PROBLEM DETAILS
With the pictures excluded, reproduce all of the data exactly.

[Opening INPUT DATA section]

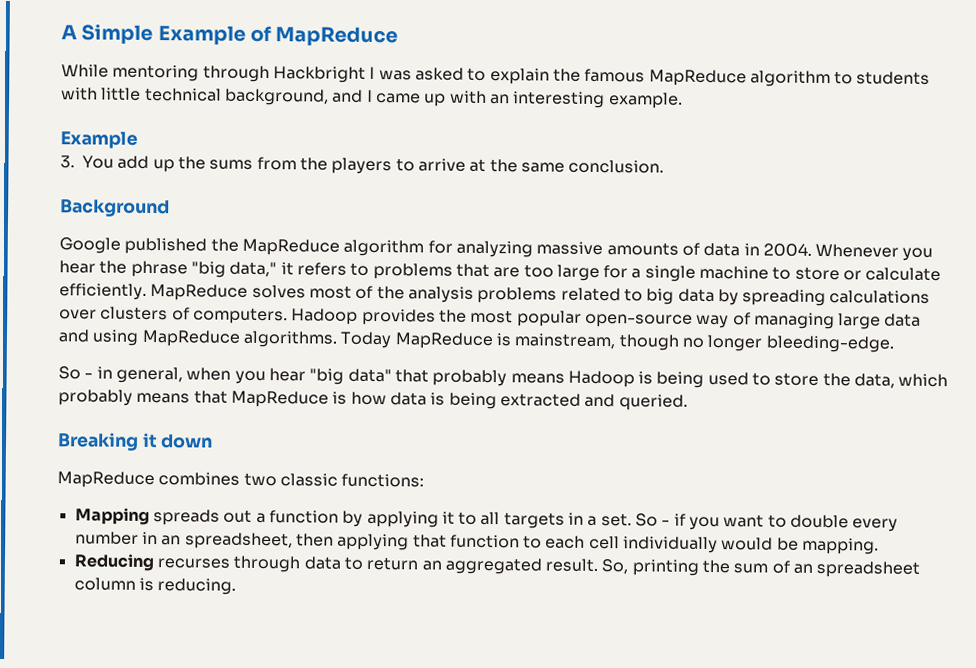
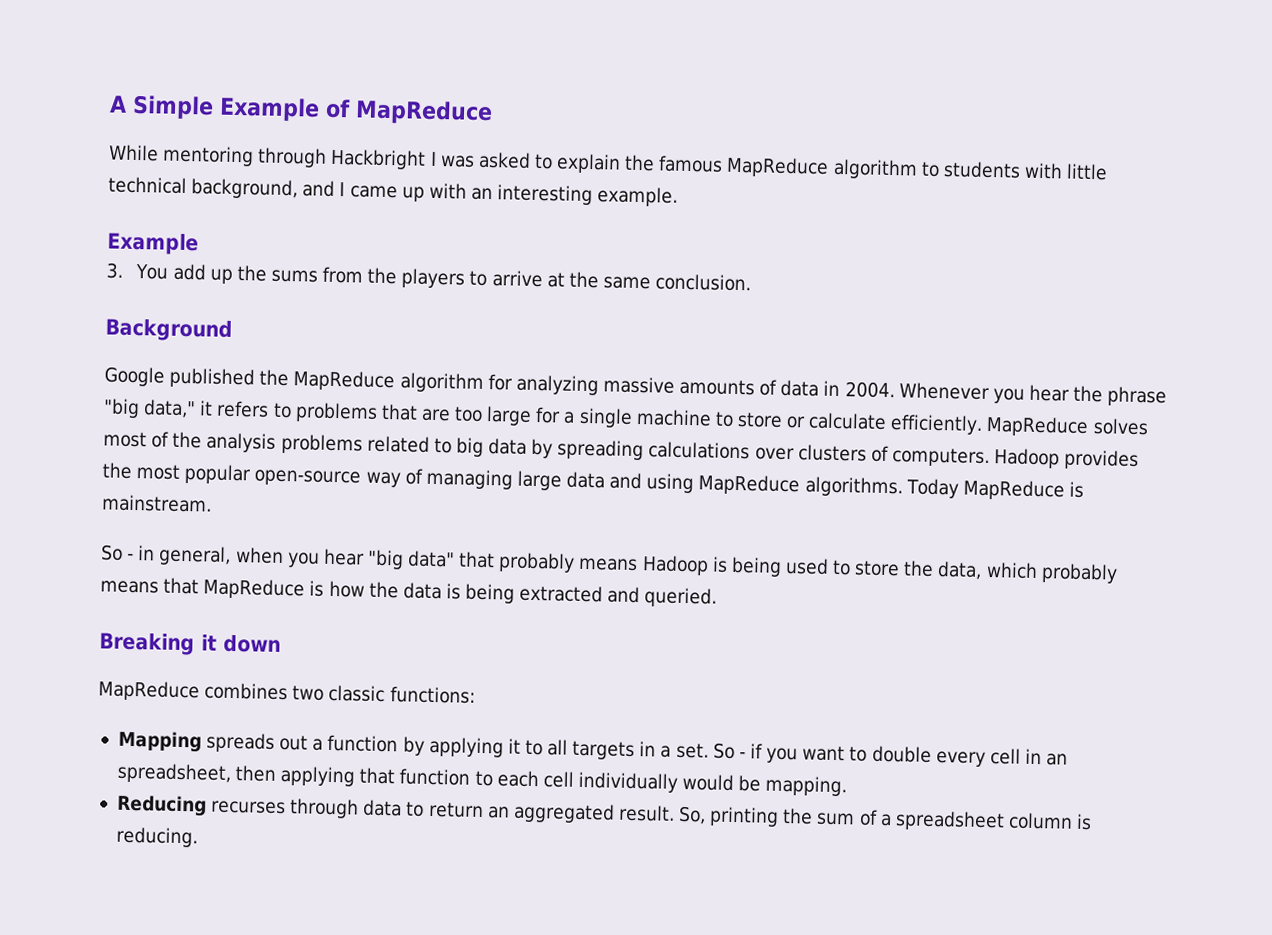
- Today MapReduce is mainstream, though no longer bleeding-edge.
+ Today MapReduce is mainstream.
- So - in general, when you hear "big data" that probably means Hadoop is being used to store the data, which probably means that MapReduce is how data is being extracted and queried.
+ So - in general, when you hear "big data" that probably means Hadoop is being used to store the data, which probably means that MapReduce is how the data is being extracted and queried.
- So - if you want to double every number in an spreadsheet, then applying that function to each cell individually would be mapping.
+ So - if you want to double every cell in an spreadsheet, then applying that function to each cell individually would be mapping.
- So, printing the sum of an spreadsheet column is reducing.
+ So, printing the sum of a spreadsheet column is reducing.

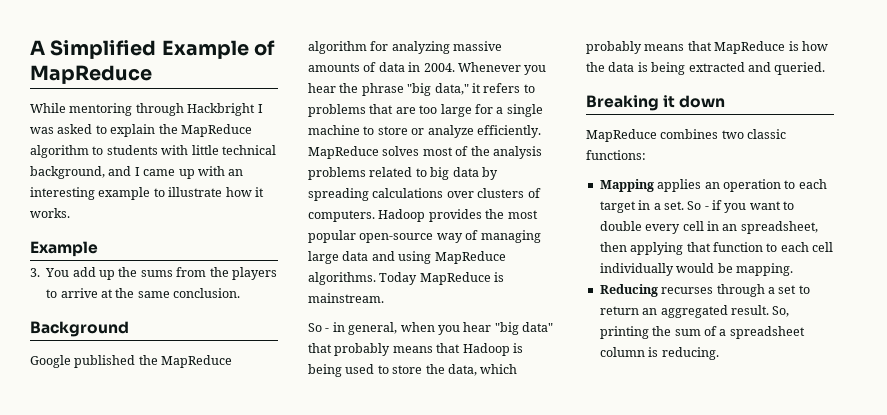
- A Simple Example of MapReduce
+ A Simplified Example of MapReduce
- While mentoring through Hackbright I was asked to explain the famous MapReduce algorithm to students with little technical background, and I came up with an interesting example.
+ While mentoring through Hackbright I was asked to explain the MapReduce algorithm to students with little technical background, and I came up with an interesting example to illustrate how it works.
- Whenever you hear the phrase "big data," it refers to problems that are too large for a single machine to store or calculate efficiently.
+ Whenever you hear the phrase "big data," it refers to problems that are too large for a single machine to store or analyze efficiently.
- So - in general, when you hear "big data" that probably means Hadoop is being used to store the data, which probably means that MapReduce is how the data is being extracted and queried.
+ So - in general, when you hear "big data" that probably means that Hadoop is being used to store the data, which probably means that MapReduce is how the data is being extracted and queried.
- Mapping spreads out a function by applying it to all targets in a set.
+ Mapping applies an operation to each target in a set.
- Reducing recurses through data to return an aggregated result.
+ Reducing recurses through a set to return an aggregated result.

[Closing INPUT DATA section]

TASK SOLUTION
- Today MapReduce is mainstream, though no longer bleeding-edge.
+ Today MapReduce is mainstream.
- So - in general, when you hear "big data" that probably means Hadoop is being used to store the data, which probably means that MapReduce is how data is being extracted and queried.
+ So - in general, when you hear "big data" that probably means Hadoop is being used to store the data, which probably means that MapReduce is how the data is being extracted and queried.
- So - if you want to double every number in an spreadsheet, then applying that function to each cell individually would be mapping.
+ So - if you want to double every cell in an spreadsheet, then applying that function to each cell individually would be mapping.
- So, printing the sum of an spreadsheet column is reducing.
+ So, printing the sum of a spreadsheet column is reducing.

- A Simple Example of MapReduce
+ A Simplified Example of MapReduce
- While mentoring through Hackbright I was asked to explain the famous MapReduce algorithm to students with little technical background, and I came up with an interesting example.
+ While mentoring through Hackbright I was asked to explain the MapReduce algorithm to students with little technical background, and I came up with an interesting example to illustrate how it works.
- Whenever you hear the phrase "big data," it refers to problems that are too large for a single machine to store or calculate efficiently.
+ Whenever you hear the phrase "big data," it refers to problems that are too large for a single machine to store or analyze efficiently.
- So - in general, when you hear "big data" that probably means Hadoop is being used to store the data, which probably means that MapReduce is how the data is being extracted and queried.
+ So - in general, when you hear "big data" that probably means that Hadoop is being used to store the data, which probably means that MapReduce is how the data is being extracted and queried.
- Mapping spreads out a function by applying it to all targets in a set.
+ Mapping applies an operation to each target in a set.
- Reducing recurses through data to return an aggregated result.
+ Reducing recurses through a set to return an aggregated result.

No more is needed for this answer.